GOAL OF THE EXERCISE | Read through the listing, and wherever a line holds the word "веток", return it.

DATA RECORDS |
****************************************

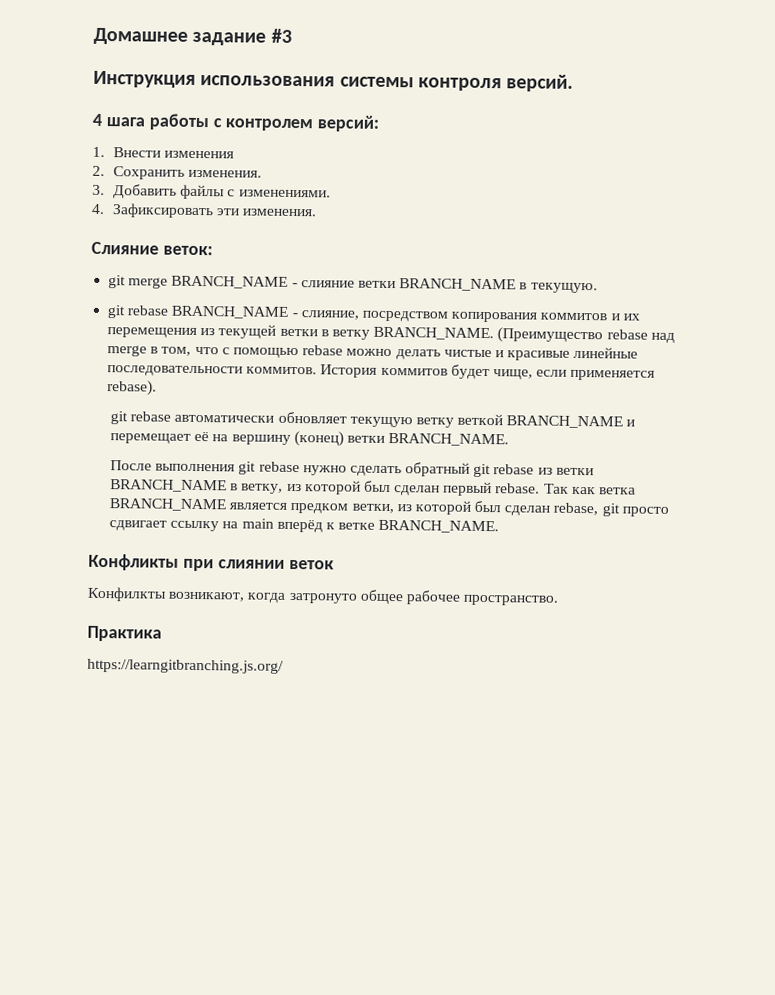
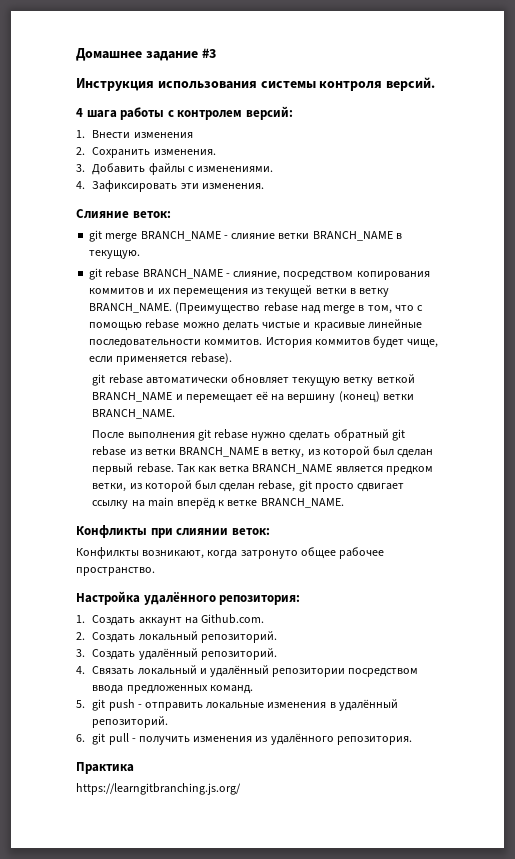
- Конфликты при слиянии веток
+ Конфликты при слиянии веток:
+ Настройка удалённого репозитория:
+ 1. Создать аккаунт на Github.com.
+ 2. Создать локальный репозиторий.
+ 3. Создать удалённый репозиторий.
+ 4. Связать локальный и удалённый репозитории посредством ввода предложенных команд.
+ 5. git push - отправить локальные изменения в удалённый репозиторий.
+ 6. git pull - получить изменения из удалённого репозитория.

****************************************

TASK ANSWER |
- Конфликты при слиянии веток
+ Конфликты при слиянии веток:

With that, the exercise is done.